Un contribuable peut rectifier sa déclaration fiscale lorsque celle-ci contient des erreurs

On rappelle régulièrement que le droit fiscal est une matière d’ordre public. Ceci signifie que nul ne peut y déroger et que la loi doit s’appliquer dans tous ses volets quand les conditions de son application sont réunies. C’est, par exemple, la raison pour laquelle une juridiction de fond n’est jamais tenue d’entériner un accord convenu entre l’administration et un contribuable si elle estime que cet accord contrevient à la loi.

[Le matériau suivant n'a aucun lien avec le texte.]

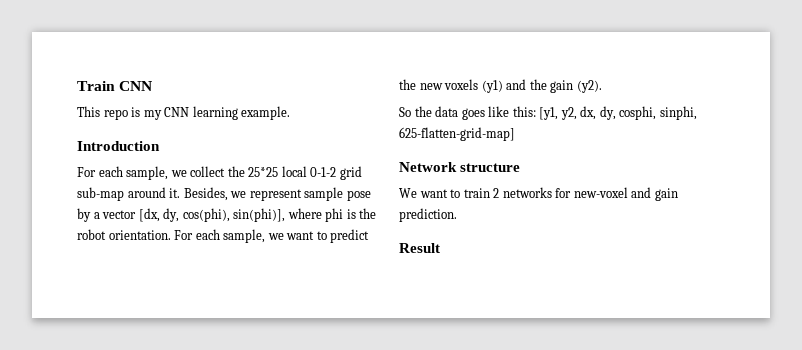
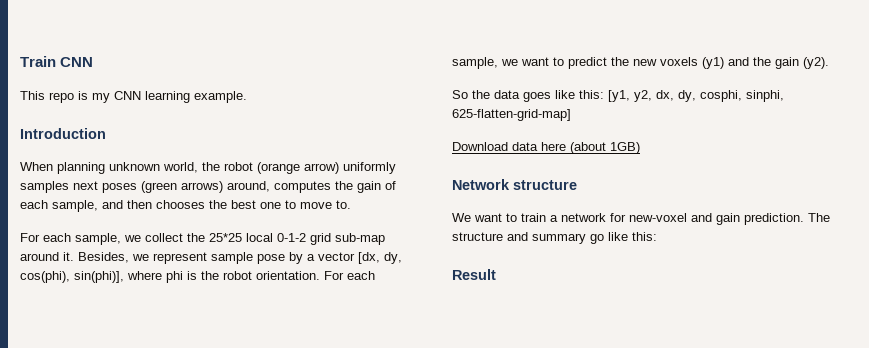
+ When planning unknown world, the robot (orange arrow) uniformly samples next poses (green arrows) around, computes the gain of each sample, and then chooses the best one to move to.
+ Download data here (about 1GB)
- We want to train 2 networks for new-voxel and gain prediction.
+ We want to train a network for new-voxel and gain prediction. The structure and summary go like this:

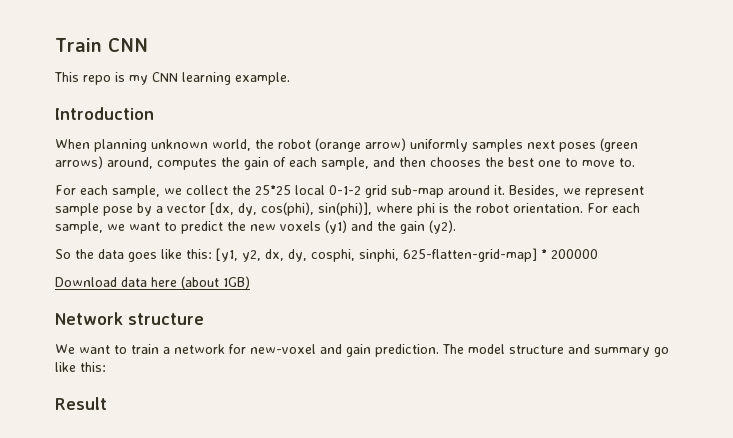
- So the data goes like this: [y1, y2, dx, dy, cosphi, sinphi, 625-flatten-grid-map]
+ So the data goes like this: [y1, y2, dx, dy, cosphi, sinphi, 625-flatten-grid-map] * 200000
- The structure and summary go like this:
+ The model structure and summary go like this:

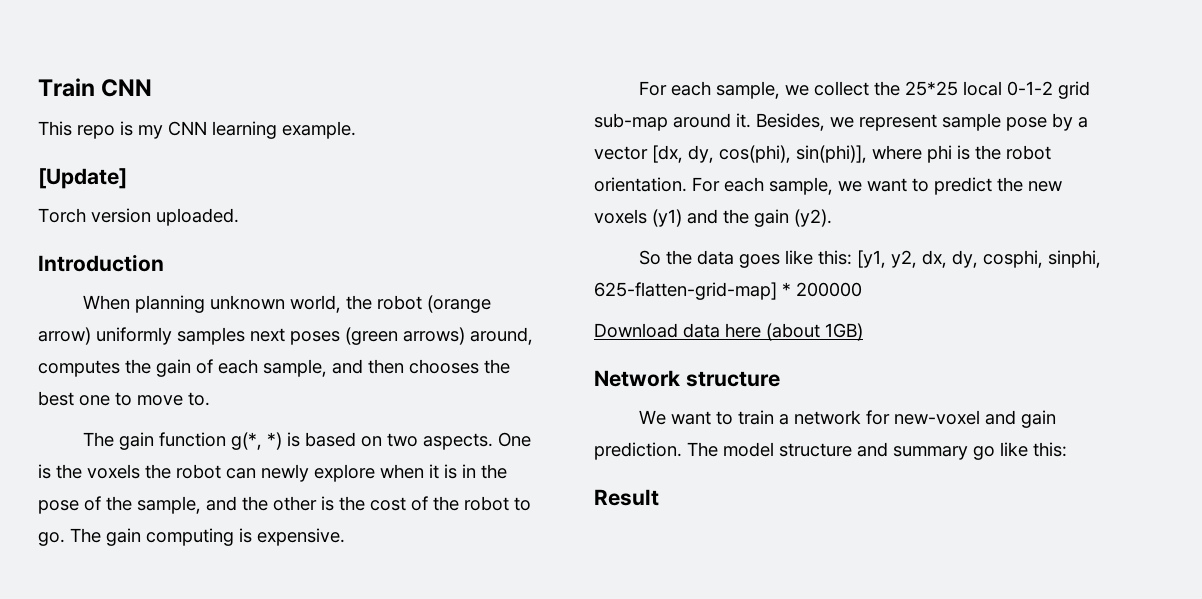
+ [Update]
+ Torch version uploaded.
+ The gain function g(*, *) is based on two aspects. One is the voxels the robot can newly explore when it is in the pose of the sample, and the other is the cost of the robot to go. The gain computing is expensive.

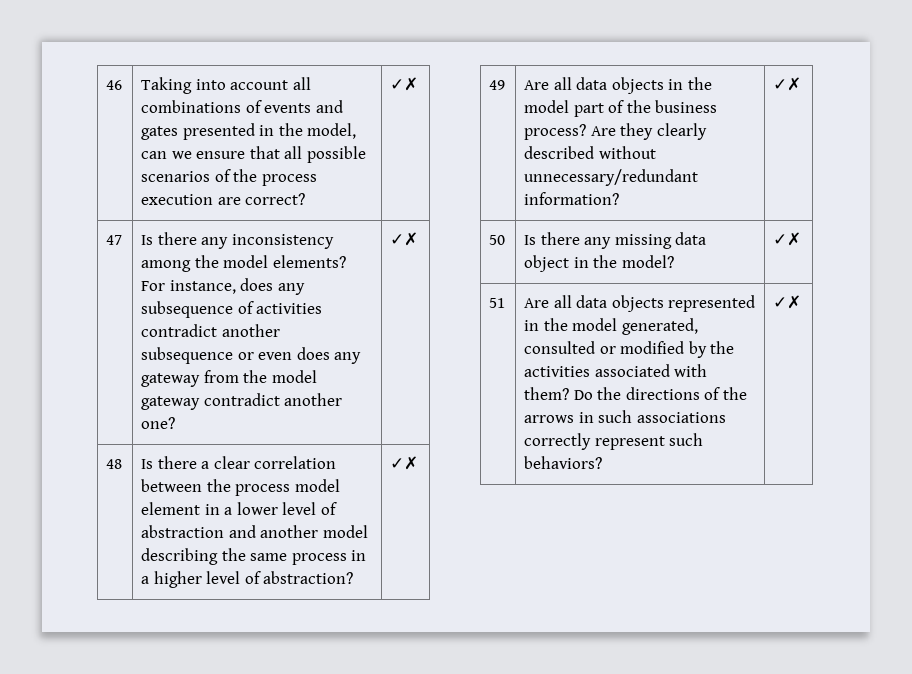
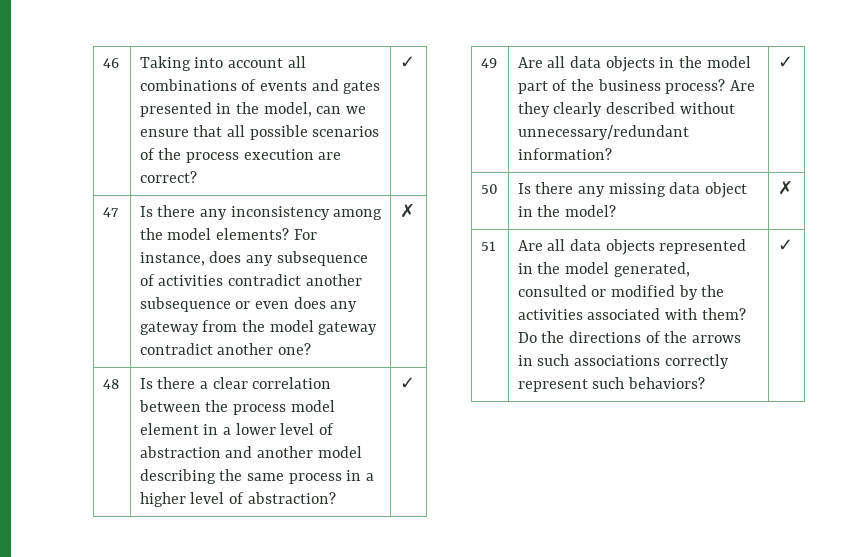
- 46 | Taking into account all combinations of events and gates presented in the model, can we ensure that all possible scenarios of the process execution are correct? | ✓✗
+ 46 | Taking into account all combinations of events and gates presented in the model, can we ensure that all possible scenarios of the process execution are correct? | ✓
- 47 | Is there any inconsistency among the model elements? For instance, does any subsequence of activities contradict another subsequence or even does any gateway from the model gateway contradict another one? | ✓✗
+ 47 | Is there any inconsistency among the model elements? For instance, does any subsequence of activities contradict another subsequence or even does any gateway from the model gateway contradict another one? | ✗
- 48 | Is there a clear correlation between the process model element in a lower level of abstraction and another model describing the same process in a higher level of abstraction? | ✓✗
+ 48 | Is there a clear correlation between the process model element in a lower level of abstraction and another model describing the same process in a higher level of abstraction? | ✓
- 49 | Are all data objects in the model part of the business process? Are they clearly described without unnecessary/redundant information? | ✓✗
+ 49 | Are all data objects in the model part of the business process? Are they clearly described without unnecessary/redundant information? | ✓
- 50 | Is there any missing data object in the model? | ✓✗
+ 50 | Is there any missing data object in the model? | ✗
- 51 | Are all data objects represented in the model generated, consulted or modified by the activities associated with them? Do the directions of the arrows in such associations correctly represent such behaviors? | ✓✗
+ 51 | Are all data objects represented in the model generated, consulted or modified by the activities associated with them? Do the directions of the arrows in such associations correctly represent such behaviors? | ✓

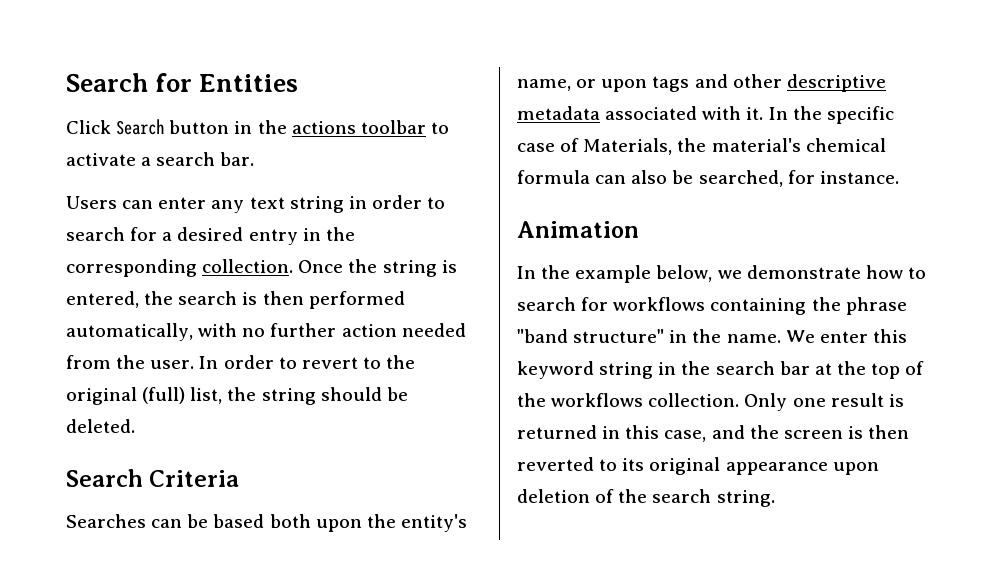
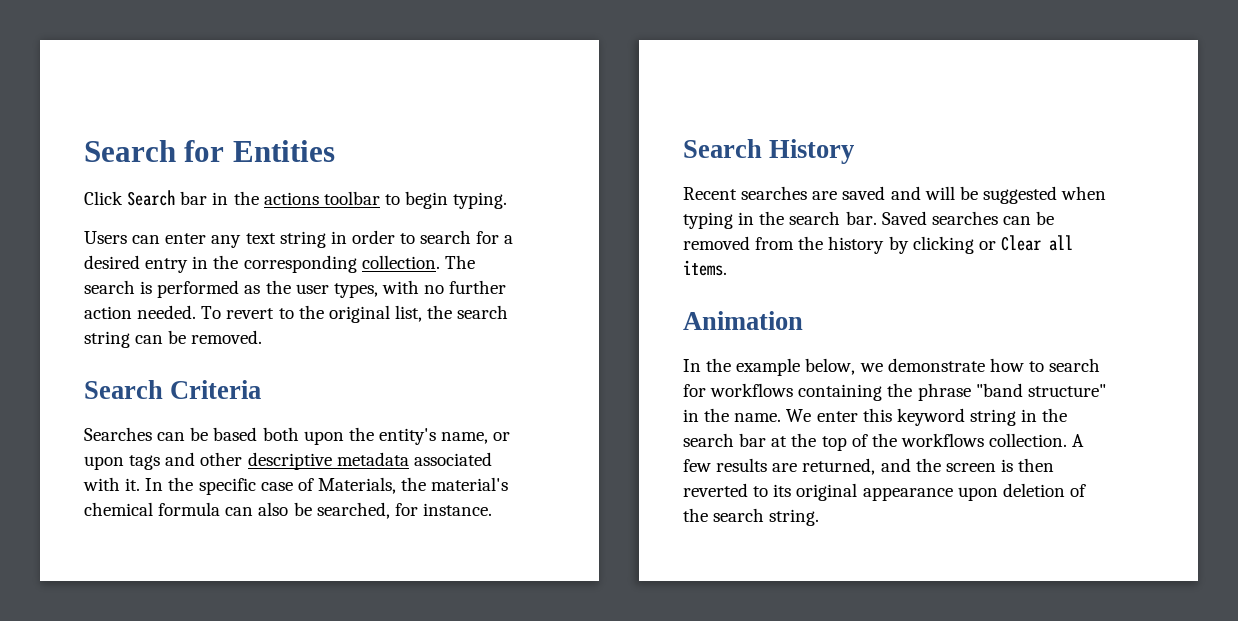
- Click Search button in the actions toolbar to activate a search bar.
+ Click Search bar in the actions toolbar to begin typing.
- Once the string is entered, the search is then performed automatically, with no further action needed from the user. In order to revert to the original (full) list, the string should be deleted.
+ The search is performed as the user types, with no further action needed. To revert to the original list, the search string can be removed.
+ Search History
+ Recent searches are saved and will be suggested when typing in the search bar. Saved searches can be removed from the history by clicking or Clear all items.
- Only one result is returned in this case, and the screen is then reverted to its original appearance upon deletion of the search string.
+ A few results are returned, and the screen is then reverted to its original appearance upon deletion of the search string.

Par un jugement du 21 mai 2015, le tribunal de première instance de Namur a clairement affirmé une autre conséquence liée au fait que le droit fiscal est d’ordre public : un contribuable n’est pas irrévocablement lié par les erreurs qui seraient contenues dans sa déclaration.

En l’espèce, une société avait sollicité l’exonération de 150% du versement effectué en vue de l’acquisition de droits dans des productions cinématographiques en application d’une convention de tax shelter.

Cette exonération fut refusée par l’administration au motif que le montant de ce versement n’avait pas été correctement comptabilisé à un compte distinct du passif comme l’exige pourtant la législation relative au tax shelter. Un avis de rectification fût donc adressé à la société.

Suite à cet avis de rectification, la société décida de convoquer une nouvelle assemblée générale afin d’approuver de nouveaux comptes annuels, cette fois, correctement établis.

L’administration refusa de tenir compte de cette nouvelle comptabilité. Le litige fût porté devant le tribunal qui donna donc gain de cause au contribuable estimant que toutes les erreurs qu’elles soient matérielles, de fait ou de droit grevant la déclaration pouvaient être invoquées par le contribuable pour permettre l’établissement de l’impôt réellement dû.

Cette décision a le mérite de rappeler que la mission de l’administration fiscale n’est pas d’établir l’imposition la plus élevée possible mais bien d’établir l’impôt légalement dû eu égard à la réalité des faits.